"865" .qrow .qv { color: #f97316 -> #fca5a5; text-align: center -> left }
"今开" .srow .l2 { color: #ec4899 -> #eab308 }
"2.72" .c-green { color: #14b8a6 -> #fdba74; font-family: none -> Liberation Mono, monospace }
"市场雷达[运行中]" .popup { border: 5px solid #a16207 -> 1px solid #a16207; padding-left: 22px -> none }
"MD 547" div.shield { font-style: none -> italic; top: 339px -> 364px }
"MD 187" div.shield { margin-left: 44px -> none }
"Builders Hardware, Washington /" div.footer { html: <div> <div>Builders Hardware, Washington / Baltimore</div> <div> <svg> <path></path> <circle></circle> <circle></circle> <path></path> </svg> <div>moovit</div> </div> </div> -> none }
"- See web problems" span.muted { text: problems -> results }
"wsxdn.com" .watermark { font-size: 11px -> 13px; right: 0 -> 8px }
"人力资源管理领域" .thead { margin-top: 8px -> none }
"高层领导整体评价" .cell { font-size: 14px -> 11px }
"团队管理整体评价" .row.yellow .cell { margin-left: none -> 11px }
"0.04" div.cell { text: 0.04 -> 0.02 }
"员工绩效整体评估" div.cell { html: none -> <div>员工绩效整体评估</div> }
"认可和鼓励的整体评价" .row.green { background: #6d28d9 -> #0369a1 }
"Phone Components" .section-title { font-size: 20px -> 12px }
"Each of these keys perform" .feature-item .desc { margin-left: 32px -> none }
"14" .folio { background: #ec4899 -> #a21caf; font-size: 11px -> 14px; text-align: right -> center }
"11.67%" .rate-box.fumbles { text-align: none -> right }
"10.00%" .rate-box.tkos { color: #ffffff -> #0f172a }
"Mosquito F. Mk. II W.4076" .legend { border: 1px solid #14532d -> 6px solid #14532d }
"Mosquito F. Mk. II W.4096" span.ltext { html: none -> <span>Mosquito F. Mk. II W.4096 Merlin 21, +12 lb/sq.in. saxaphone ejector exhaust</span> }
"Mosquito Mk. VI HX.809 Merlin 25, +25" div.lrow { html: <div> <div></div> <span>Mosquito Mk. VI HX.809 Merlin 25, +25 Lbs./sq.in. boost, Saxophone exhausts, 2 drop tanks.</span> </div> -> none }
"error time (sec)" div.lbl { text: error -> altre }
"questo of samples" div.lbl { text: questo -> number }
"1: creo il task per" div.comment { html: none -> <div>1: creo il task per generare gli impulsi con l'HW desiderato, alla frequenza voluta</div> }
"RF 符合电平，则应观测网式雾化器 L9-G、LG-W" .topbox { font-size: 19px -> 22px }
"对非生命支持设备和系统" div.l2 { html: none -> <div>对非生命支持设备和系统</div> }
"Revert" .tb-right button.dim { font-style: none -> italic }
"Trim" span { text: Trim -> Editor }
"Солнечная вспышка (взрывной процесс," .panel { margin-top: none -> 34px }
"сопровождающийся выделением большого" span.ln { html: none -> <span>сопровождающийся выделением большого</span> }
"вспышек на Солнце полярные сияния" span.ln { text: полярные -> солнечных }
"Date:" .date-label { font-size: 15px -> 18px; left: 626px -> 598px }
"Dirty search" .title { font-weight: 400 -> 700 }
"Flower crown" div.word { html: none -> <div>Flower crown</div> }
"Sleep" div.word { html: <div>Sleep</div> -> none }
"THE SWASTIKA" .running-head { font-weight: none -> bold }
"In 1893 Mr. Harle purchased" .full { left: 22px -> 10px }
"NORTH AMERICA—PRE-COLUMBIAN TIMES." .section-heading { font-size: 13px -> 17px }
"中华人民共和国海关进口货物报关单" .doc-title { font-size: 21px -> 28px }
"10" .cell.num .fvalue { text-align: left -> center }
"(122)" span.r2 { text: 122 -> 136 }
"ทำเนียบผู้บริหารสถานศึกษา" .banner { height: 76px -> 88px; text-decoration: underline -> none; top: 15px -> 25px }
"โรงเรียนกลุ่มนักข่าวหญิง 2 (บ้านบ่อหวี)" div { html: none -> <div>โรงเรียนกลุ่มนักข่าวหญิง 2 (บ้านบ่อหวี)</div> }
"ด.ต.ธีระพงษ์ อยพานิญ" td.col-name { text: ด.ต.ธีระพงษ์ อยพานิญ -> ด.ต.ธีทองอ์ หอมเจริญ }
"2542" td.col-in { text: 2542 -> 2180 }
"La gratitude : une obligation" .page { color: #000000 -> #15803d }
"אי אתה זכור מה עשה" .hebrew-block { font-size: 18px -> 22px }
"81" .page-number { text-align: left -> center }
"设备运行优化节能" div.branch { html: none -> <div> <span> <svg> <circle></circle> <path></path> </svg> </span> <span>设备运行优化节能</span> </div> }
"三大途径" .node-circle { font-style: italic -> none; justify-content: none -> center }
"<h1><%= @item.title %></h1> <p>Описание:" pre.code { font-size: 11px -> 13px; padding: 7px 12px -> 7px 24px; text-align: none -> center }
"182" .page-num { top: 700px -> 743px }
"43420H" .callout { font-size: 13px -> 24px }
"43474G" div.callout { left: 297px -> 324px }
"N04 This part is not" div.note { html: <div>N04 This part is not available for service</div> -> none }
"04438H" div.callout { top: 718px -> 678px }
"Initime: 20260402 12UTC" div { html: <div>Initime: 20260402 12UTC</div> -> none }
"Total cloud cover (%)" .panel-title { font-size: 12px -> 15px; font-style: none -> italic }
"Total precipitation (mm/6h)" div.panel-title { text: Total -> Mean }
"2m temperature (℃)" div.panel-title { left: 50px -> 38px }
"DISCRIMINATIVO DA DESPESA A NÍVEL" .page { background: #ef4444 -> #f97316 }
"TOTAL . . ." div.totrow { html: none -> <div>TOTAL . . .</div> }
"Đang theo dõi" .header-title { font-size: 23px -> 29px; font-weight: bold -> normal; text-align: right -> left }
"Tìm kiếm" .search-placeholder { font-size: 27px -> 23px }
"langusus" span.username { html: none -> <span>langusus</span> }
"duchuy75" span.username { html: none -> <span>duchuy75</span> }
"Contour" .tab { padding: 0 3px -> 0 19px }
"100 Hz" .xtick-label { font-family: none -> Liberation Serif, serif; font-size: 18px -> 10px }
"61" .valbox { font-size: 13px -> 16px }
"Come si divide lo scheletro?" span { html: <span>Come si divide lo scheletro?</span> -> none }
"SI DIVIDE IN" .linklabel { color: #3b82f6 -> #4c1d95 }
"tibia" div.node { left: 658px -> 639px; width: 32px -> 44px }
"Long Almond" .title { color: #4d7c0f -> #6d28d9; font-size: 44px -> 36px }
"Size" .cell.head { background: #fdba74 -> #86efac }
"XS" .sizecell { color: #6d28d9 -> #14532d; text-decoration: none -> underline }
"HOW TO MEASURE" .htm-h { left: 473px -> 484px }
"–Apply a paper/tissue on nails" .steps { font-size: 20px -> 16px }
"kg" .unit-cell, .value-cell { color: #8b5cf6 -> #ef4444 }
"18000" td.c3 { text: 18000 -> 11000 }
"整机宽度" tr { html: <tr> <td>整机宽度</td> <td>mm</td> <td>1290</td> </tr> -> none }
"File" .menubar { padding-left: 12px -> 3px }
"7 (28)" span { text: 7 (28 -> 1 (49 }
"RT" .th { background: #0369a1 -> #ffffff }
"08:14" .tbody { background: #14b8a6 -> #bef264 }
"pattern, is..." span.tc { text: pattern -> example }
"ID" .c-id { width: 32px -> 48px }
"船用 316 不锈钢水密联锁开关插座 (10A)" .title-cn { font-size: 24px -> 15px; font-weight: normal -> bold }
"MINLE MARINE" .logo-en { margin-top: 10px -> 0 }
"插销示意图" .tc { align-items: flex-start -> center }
----
> **Exercise instructions**
Without leaving anything out, output all of the data above exactly.

> **Answer**
"865" .qrow .qv { color: #f97316 -> #fca5a5; text-align: center -> left }
"今开" .srow .l2 { color: #ec4899 -> #eab308 }
"2.72" .c-green { color: #14b8a6 -> #fdba74; font-family: none -> Liberation Mono, monospace }
"市场雷达[运行中]" .popup { border: 5px solid #a16207 -> 1px solid #a16207; padding-left: 22px -> none }
"MD 547" div.shield { font-style: none -> italic; top: 339px -> 364px }
"MD 187" div.shield { margin-left: 44px -> none }
"Builders Hardware, Washington /" div.footer { html: <div> <div>Builders Hardware, Washington / Baltimore</div> <div> <svg> <path></path> <circle></circle> <circle></circle> <path></path> </svg> <div>moovit</div> </div> </div> -> none }
"- See web problems" span.muted { text: problems -> results }
"wsxdn.com" .watermark { font-size: 11px -> 13px; right: 0 -> 8px }
"人力资源管理领域" .thead { margin-top: 8px -> none }
"高层领导整体评价" .cell { font-size: 14px -> 11px }
"团队管理整体评价" .row.yellow .cell { margin-left: none -> 11px }
"0.04" div.cell { text: 0.04 -> 0.02 }
"员工绩效整体评估" div.cell { html: none -> <div>员工绩效整体评估</div> }
"认可和鼓励的整体评价" .row.green { background: #6d28d9 -> #0369a1 }
"Phone Components" .section-title { font-size: 20px -> 12px }
"Each of these keys perform" .feature-item .desc { margin-left: 32px -> none }
"14" .folio { background: #ec4899 -> #a21caf; font-size: 11px -> 14px; text-align: right -> center }
"11.67%" .rate-box.fumbles { text-align: none -> right }
"10.00%" .rate-box.tkos { color: #ffffff -> #0f172a }
"Mosquito F. Mk. II W.4076" .legend { border: 1px solid #14532d -> 6px solid #14532d }
"Mosquito F. Mk. II W.4096" span.ltext { html: none -> <span>Mosquito F. Mk. II W.4096 Merlin 21, +12 lb/sq.in. saxaphone ejector exhaust</span> }
"Mosquito Mk. VI HX.809 Merlin 25, +25" div.lrow { html: <div> <div></div> <span>Mosquito Mk. VI HX.809 Merlin 25, +25 Lbs./sq.in. boost, Saxophone exhausts, 2 drop tanks.</span> </div> -> none }
"error time (sec)" div.lbl { text: error -> altre }
"questo of samples" div.lbl { text: questo -> number }
"1: creo il task per" div.comment { html: none -> <div>1: creo il task per generare gli impulsi con l'HW desiderato, alla frequenza voluta</div> }
"RF 符合电平，则应观测网式雾化器 L9-G、LG-W" .topbox { font-size: 19px -> 22px }
"对非生命支持设备和系统" div.l2 { html: none -> <div>对非生命支持设备和系统</div> }
"Revert" .tb-right button.dim { font-style: none -> italic }
"Trim" span { text: Trim -> Editor }
"Солнечная вспышка (взрывной процесс," .panel { margin-top: none -> 34px }
"сопровождающийся выделением большого" span.ln { html: none -> <span>сопровождающийся выделением большого</span> }
"вспышек на Солнце полярные сияния" span.ln { text: полярные -> солнечных }
"Date:" .date-label { font-size: 15px -> 18px; left: 626px -> 598px }
"Dirty search" .title { font-weight: 400 -> 700 }
"Flower crown" div.word { html: none -> <div>Flower crown</div> }
"Sleep" div.word { html: <div>Sleep</div> -> none }
"THE SWASTIKA" .running-head { font-weight: none -> bold }
"In 1893 Mr. Harle purchased" .full { left: 22px -> 10px }
"NORTH AMERICA—PRE-COLUMBIAN TIMES." .section-heading { font-size: 13px -> 17px }
"中华人民共和国海关进口货物报关单" .doc-title { font-size: 21px -> 28px }
"10" .cell.num .fvalue { text-align: left -> center }
"(122)" span.r2 { text: 122 -> 136 }
"ทำเนียบผู้บริหารสถานศึกษา" .banner { height: 76px -> 88px; text-decoration: underline -> none; top: 15px -> 25px }
"โรงเรียนกลุ่มนักข่าวหญิง 2 (บ้านบ่อหวี)" div { html: none -> <div>โรงเรียนกลุ่มนักข่าวหญิง 2 (บ้านบ่อหวี)</div> }
"ด.ต.ธีระพงษ์ อยพานิญ" td.col-name { text: ด.ต.ธีระพงษ์ อยพานิญ -> ด.ต.ธีทองอ์ หอมเจริญ }
"2542" td.col-in { text: 2542 -> 2180 }
"La gratitude : une obligation" .page { color: #000000 -> #15803d }
"אי אתה זכור מה עשה" .hebrew-block { font-size: 18px -> 22px }
"81" .page-number { text-align: left -> center }
"设备运行优化节能" div.branch { html: none -> <div> <span> <svg> <circle></circle> <path></path> </svg> </span> <span>设备运行优化节能</span> </div> }
"三大途径" .node-circle { font-style: italic -> none; justify-content: none -> center }
"<h1><%= @item.title %></h1> <p>Описание:" pre.code { font-size: 11px -> 13px; padding: 7px 12px -> 7px 24px; text-align: none -> center }
"182" .page-num { top: 700px -> 743px }
"43420H" .callout { font-size: 13px -> 24px }
"43474G" div.callout { left: 297px -> 324px }
"N04 This part is not" div.note { html: <div>N04 This part is not available for service</div> -> none }
"04438H" div.callout { top: 718px -> 678px }
"Initime: 20260402 12UTC" div { html: <div>Initime: 20260402 12UTC</div> -> none }
"Total cloud cover (%)" .panel-title { font-size: 12px -> 15px; font-style: none -> italic }
"Total precipitation (mm/6h)" div.panel-title { text: Total -> Mean }
"2m temperature (℃)" div.panel-title { left: 50px -> 38px }
"DISCRIMINATIVO DA DESPESA A NÍVEL" .page { background: #ef4444 -> #f97316 }
"TOTAL . . ." div.totrow { html: none -> <div>TOTAL . . .</div> }
"Đang theo dõi" .header-title { font-size: 23px -> 29px; font-weight: bold -> normal; text-align: right -> left }
"Tìm kiếm" .search-placeholder { font-size: 27px -> 23px }
"langusus" span.username { html: none -> <span>langusus</span> }
"duchuy75" span.username { html: none -> <span>duchuy75</span> }
"Contour" .tab { padding: 0 3px -> 0 19px }
"100 Hz" .xtick-label { font-family: none -> Liberation Serif, serif; font-size: 18px -> 10px }
"61" .valbox { font-size: 13px -> 16px }
"Come si divide lo scheletro?" span { html: <span>Come si divide lo scheletro?</span> -> none }
"SI DIVIDE IN" .linklabel { color: #3b82f6 -> #4c1d95 }
"tibia" div.node { left: 658px -> 639px; width: 32px -> 44px }
"Long Almond" .title { color: #4d7c0f -> #6d28d9; font-size: 44px -> 36px }
"Size" .cell.head { background: #fdba74 -> #86efac }
"XS" .sizecell { color: #6d28d9 -> #14532d; text-decoration: none -> underline }
"HOW TO MEASURE" .htm-h { left: 473px -> 484px }
"–Apply a paper/tissue on nails" .steps { font-size: 20px -> 16px }
"kg" .unit-cell, .value-cell { color: #8b5cf6 -> #ef4444 }
"18000" td.c3 { text: 18000 -> 11000 }
"整机宽度" tr { html: <tr> <td>整机宽度</td> <td>mm</td> <td>1290</td> </tr> -> none }
"File" .menubar { padding-left: 12px -> 3px }
"7 (28)" span { text: 7 (28 -> 1 (49 }
"RT" .th { background: #0369a1 -> #ffffff }
"08:14" .tbody { background: #14b8a6 -> #bef264 }
"pattern, is..." span.tc { text: pattern -> example }
"ID" .c-id { width: 32px -> 48px }
"船用 316 不锈钢水密联锁开关插座 (10A)" .title-cn { font-size: 24px -> 15px; font-weight: normal -> bold }
"MINLE MARINE" .logo-en { margin-top: 10px -> 0 }
"插销示意图" .tc { align-items: flex-start -> center }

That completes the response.